Each line from the one that holds "text: Sensor ->" to the end of the entries is to be given again exactly. Do not include pictures.
Source data section start
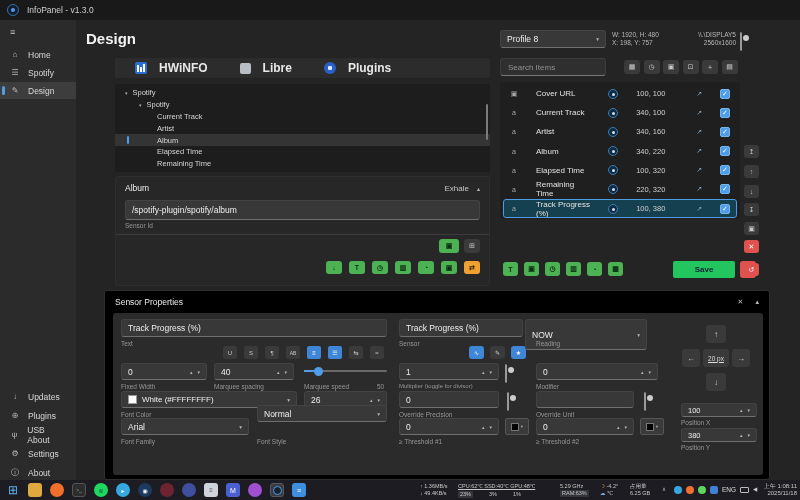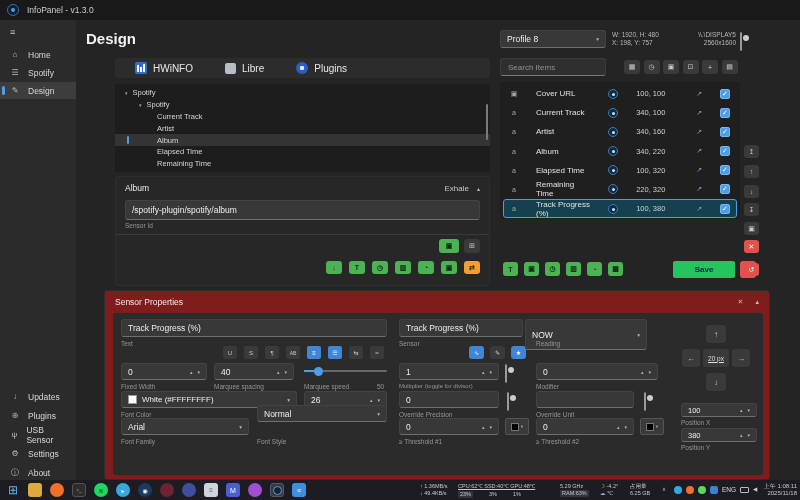"HWiNFO" .tab { font-size: 10px -> 12px; font-weight: normal -> bold; gap: 6px -> 12px }
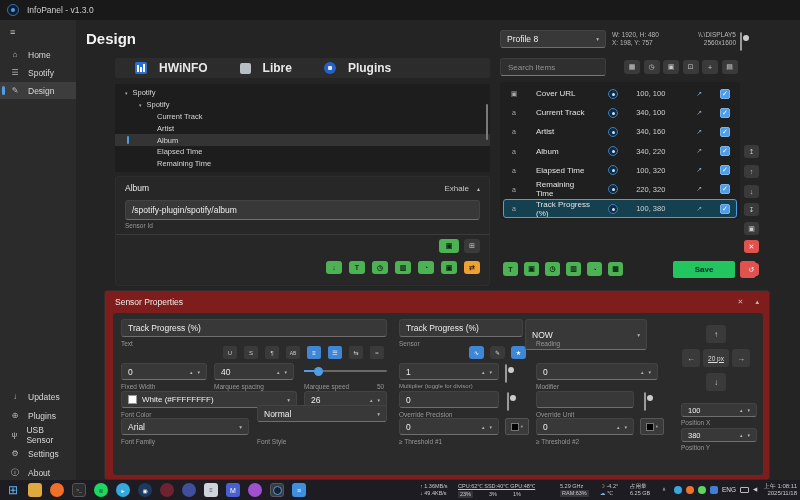"Sensor Properties" .props { background: #7f1d1d -> #000000 }
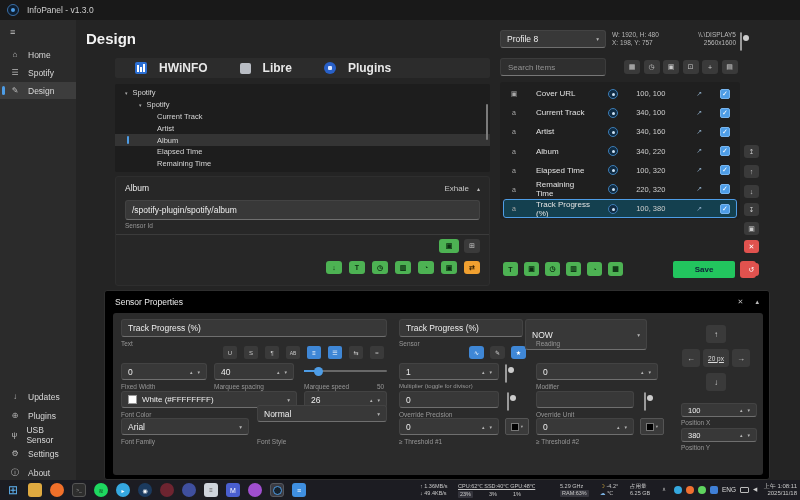"USB Sensor" span { text: Sensor -> About }
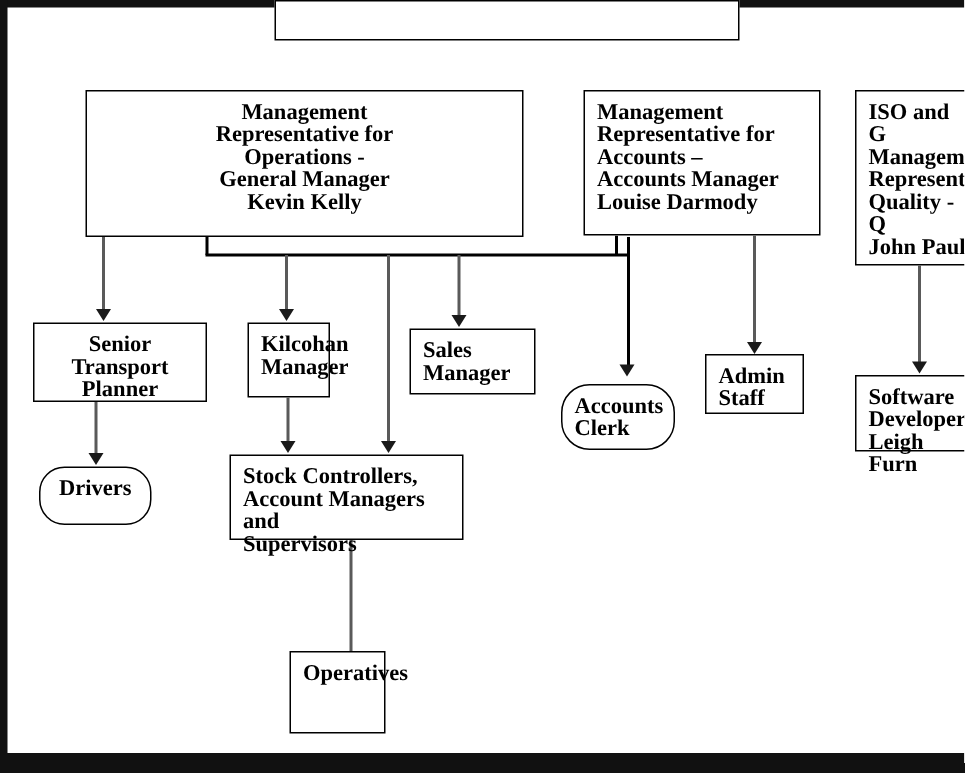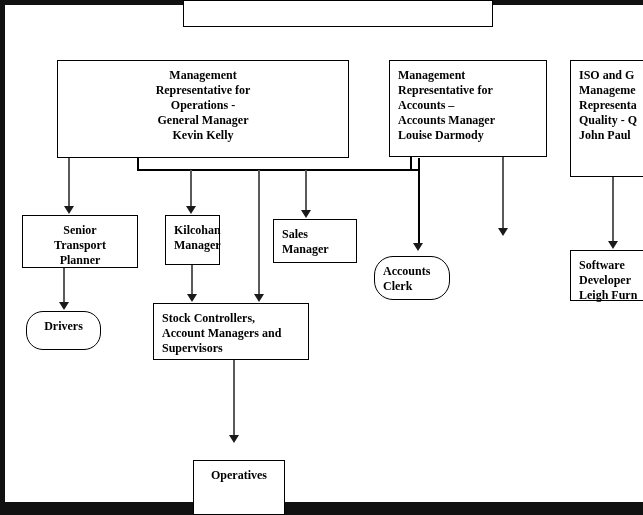"Management" .node { font-size: 12px -> 15px }
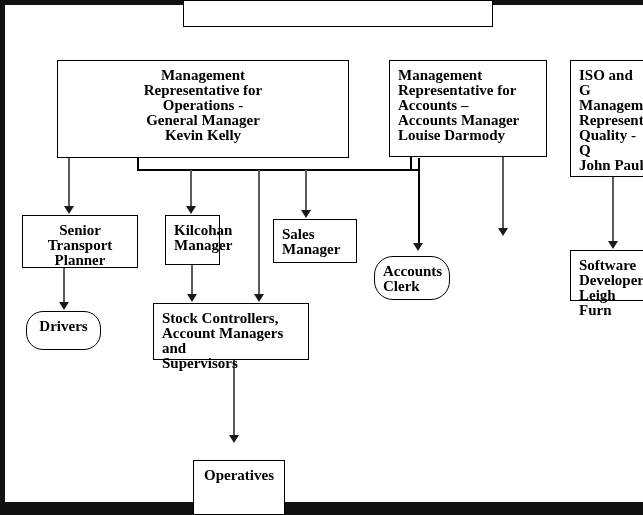"Admin" div.node { html: none -> <div>Admin Staff</div> }
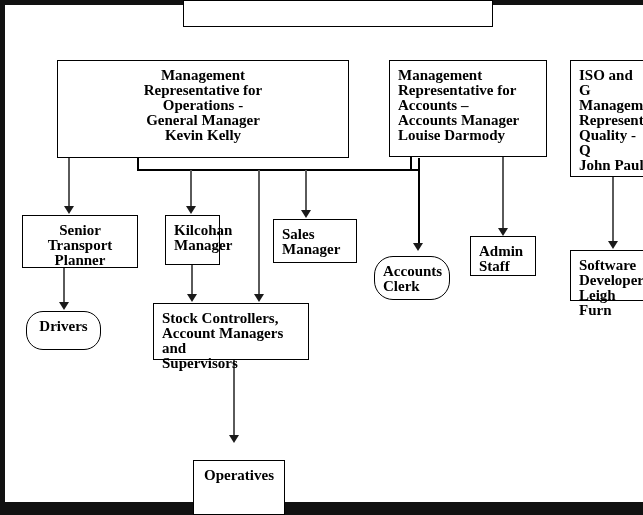"Operatives" div.node { top: 460px -> 434px; width: 92px -> 64px }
Source data section end
__Solution__:
"USB Sensor" span { text: Sensor -> About }
"Management" .node { font-size: 12px -> 15px }
"Admin" div.node { html: none -> <div>Admin Staff</div> }
"Operatives" div.node { top: 460px -> 434px; width: 92px -> 64px }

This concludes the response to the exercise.